Exercise instructions: Among the records that follow, find the line with "[615,614,700,628] BugZoo from" and the line with "[70,660,337,674] (cd bugzoo". Set down those lines and all lines between them exactly, without adding anything.

Dataset content:
──────

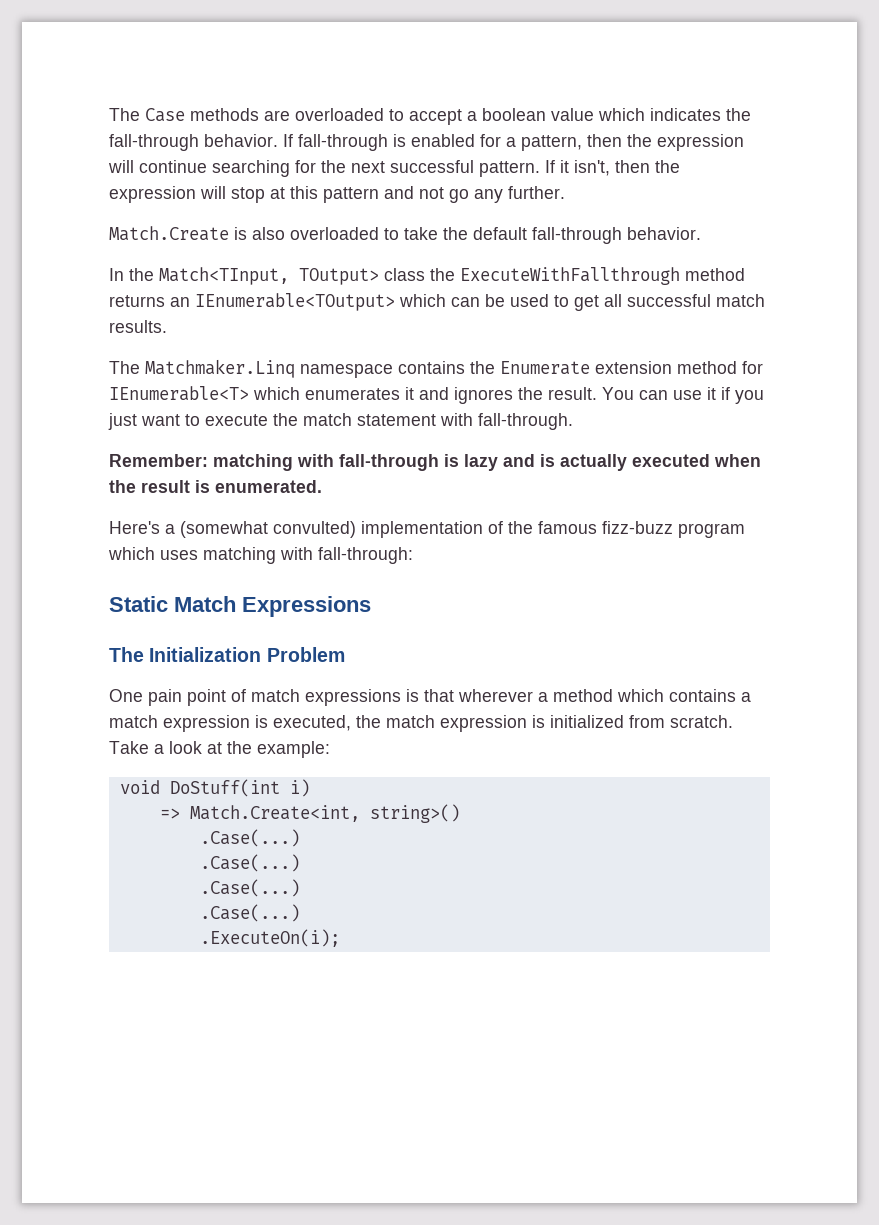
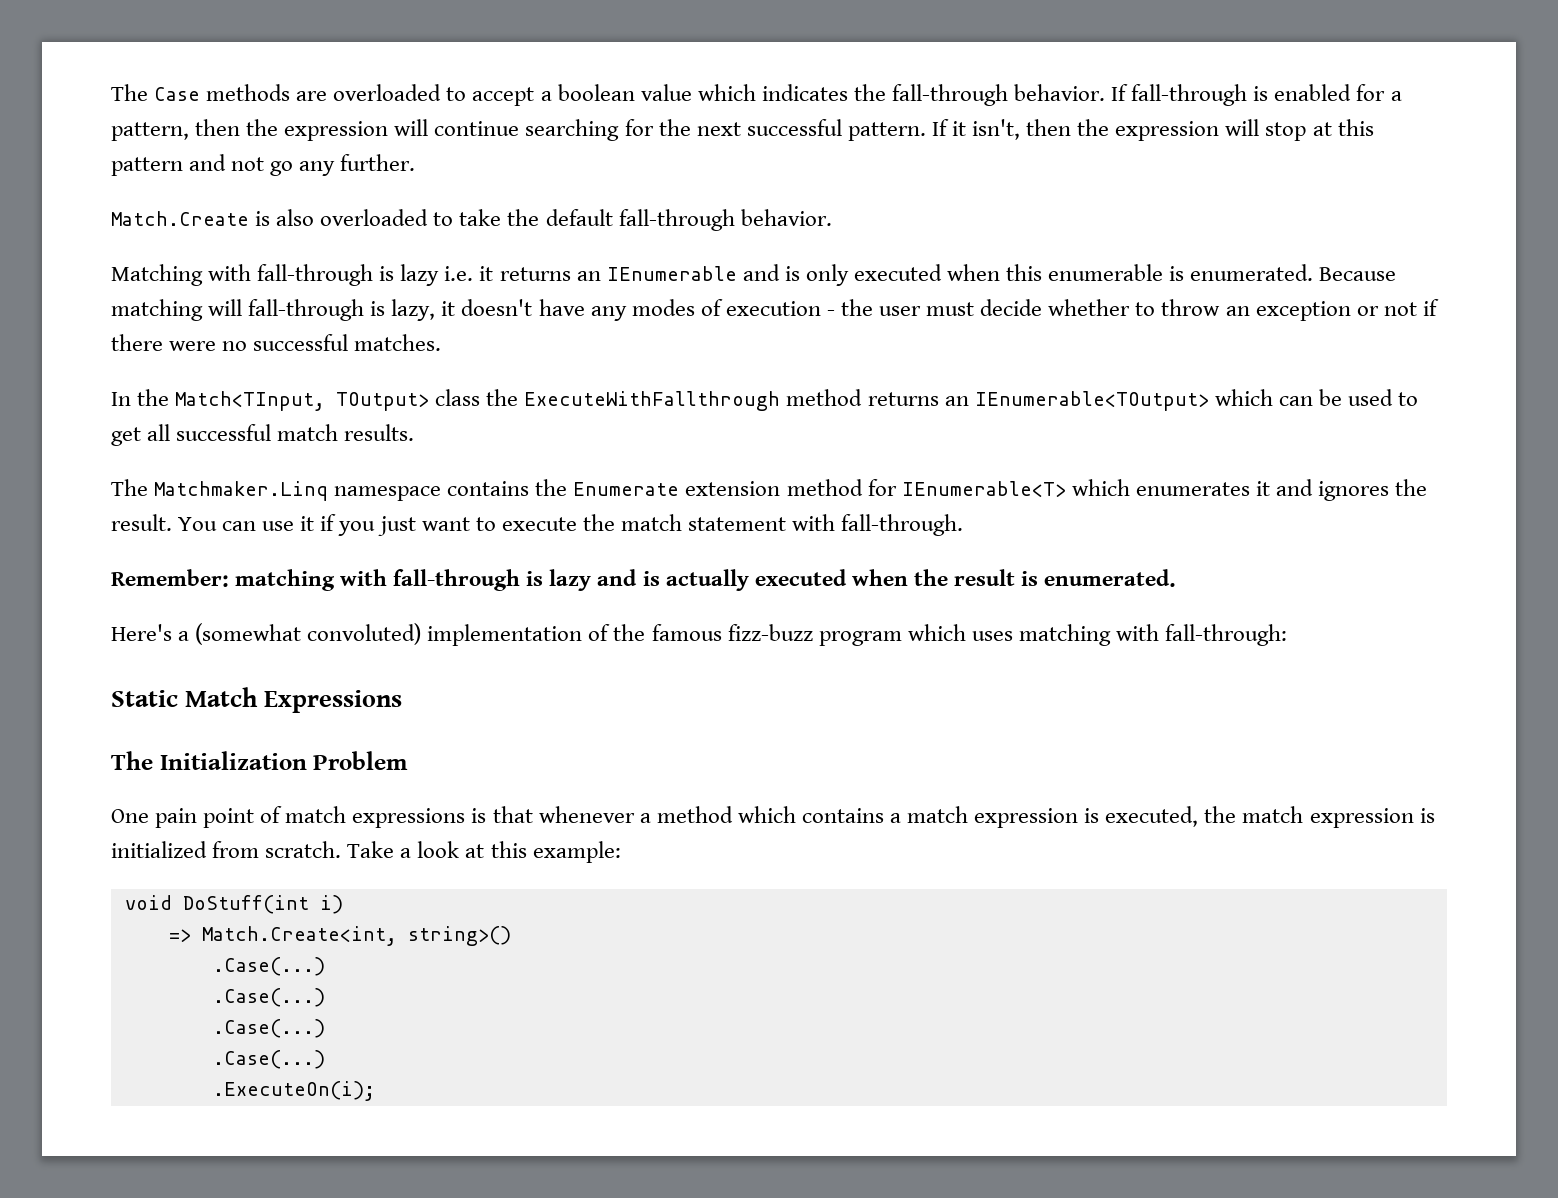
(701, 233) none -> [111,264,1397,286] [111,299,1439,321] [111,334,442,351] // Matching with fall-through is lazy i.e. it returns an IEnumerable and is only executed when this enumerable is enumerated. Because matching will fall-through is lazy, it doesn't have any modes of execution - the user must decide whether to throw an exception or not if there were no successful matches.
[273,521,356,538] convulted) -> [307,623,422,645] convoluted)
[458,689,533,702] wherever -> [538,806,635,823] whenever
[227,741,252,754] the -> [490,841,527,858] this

──────

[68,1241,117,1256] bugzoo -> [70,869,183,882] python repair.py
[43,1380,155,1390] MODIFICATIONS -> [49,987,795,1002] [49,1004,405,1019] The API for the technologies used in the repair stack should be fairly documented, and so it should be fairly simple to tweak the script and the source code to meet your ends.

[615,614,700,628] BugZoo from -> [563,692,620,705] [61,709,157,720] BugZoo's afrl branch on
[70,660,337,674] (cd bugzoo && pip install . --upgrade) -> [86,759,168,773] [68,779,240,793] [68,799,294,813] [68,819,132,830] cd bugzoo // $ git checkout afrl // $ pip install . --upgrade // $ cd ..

──────

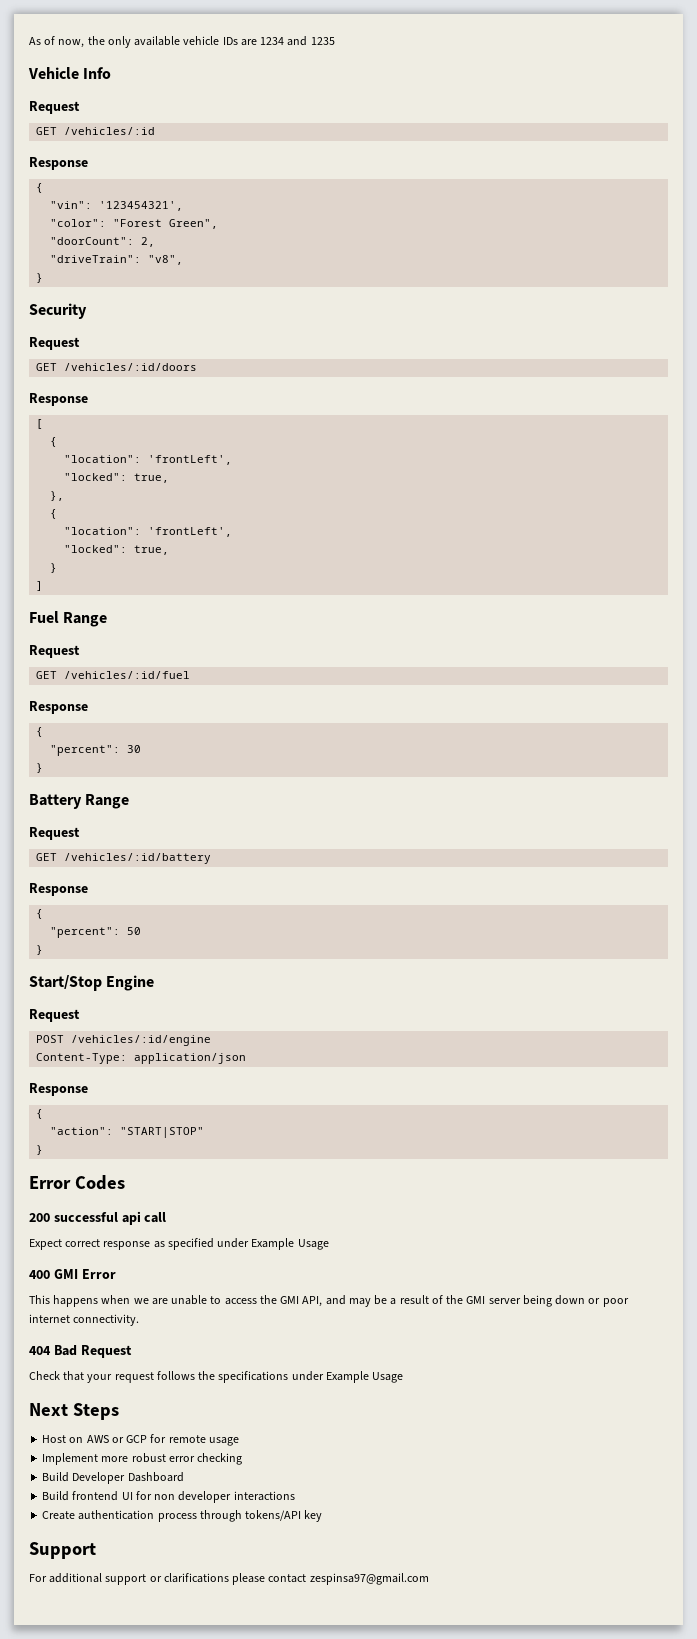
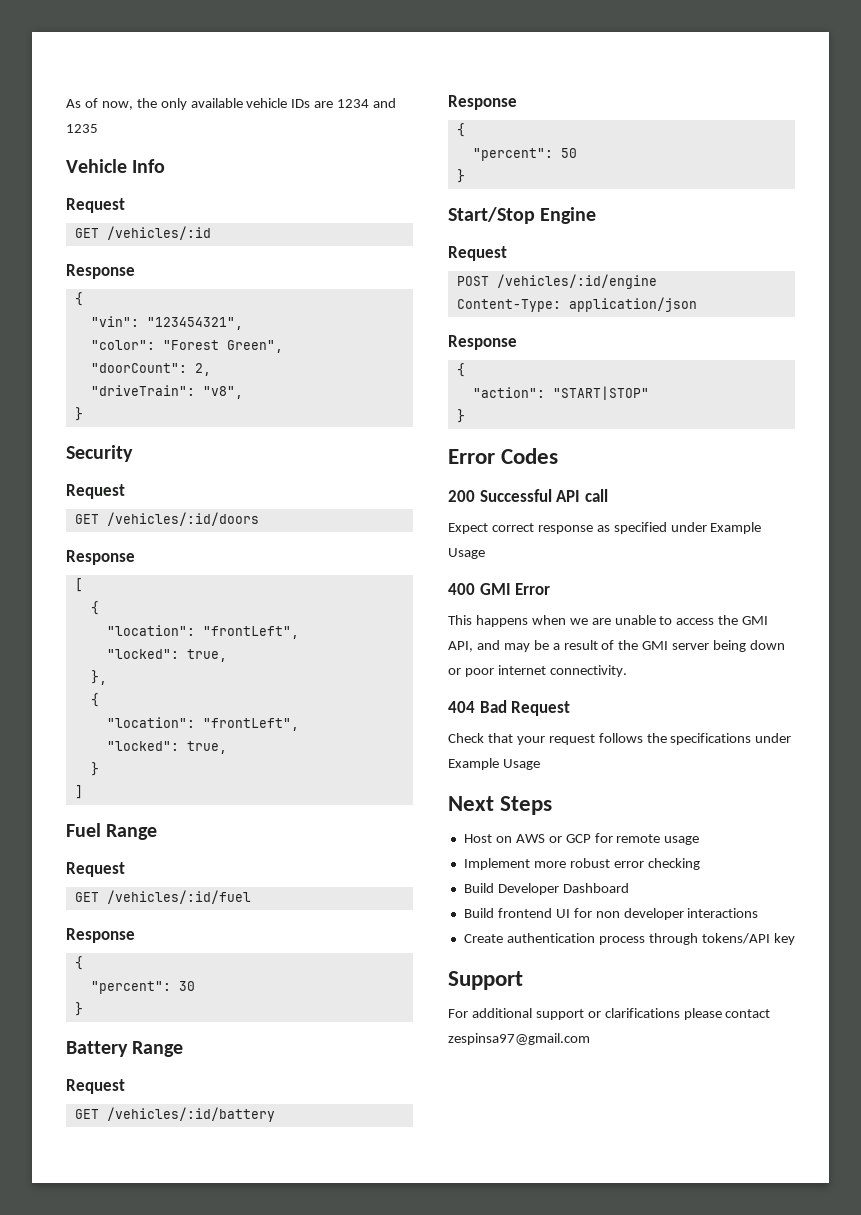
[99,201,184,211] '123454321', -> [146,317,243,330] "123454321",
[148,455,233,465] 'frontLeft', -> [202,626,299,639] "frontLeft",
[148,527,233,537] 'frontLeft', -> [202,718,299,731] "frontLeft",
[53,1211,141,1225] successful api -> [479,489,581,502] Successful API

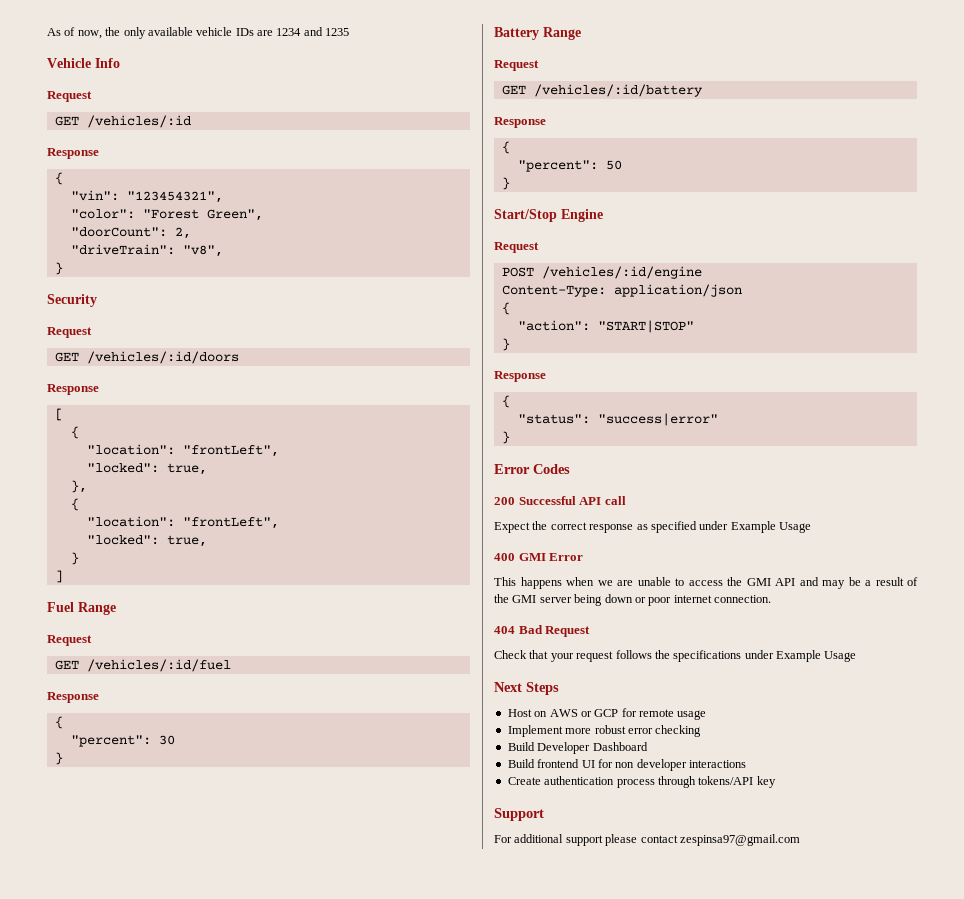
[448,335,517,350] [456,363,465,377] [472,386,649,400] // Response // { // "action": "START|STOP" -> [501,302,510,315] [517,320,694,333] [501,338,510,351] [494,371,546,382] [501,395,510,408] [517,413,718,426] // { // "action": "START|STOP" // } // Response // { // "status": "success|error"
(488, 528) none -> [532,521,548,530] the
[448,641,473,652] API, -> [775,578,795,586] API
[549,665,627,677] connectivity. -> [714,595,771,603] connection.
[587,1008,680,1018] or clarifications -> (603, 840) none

──────

Output below:
[615,614,700,628] BugZoo from -> [563,692,620,705] [61,709,157,720] BugZoo's afrl branch on
[70,660,337,674] (cd bugzoo && pip install . --upgrade) -> [86,759,168,773] [68,779,240,793] [68,799,294,813] [68,819,132,830] cd bugzoo // $ git checkout afrl // $ pip install . --upgrade // $ cd ..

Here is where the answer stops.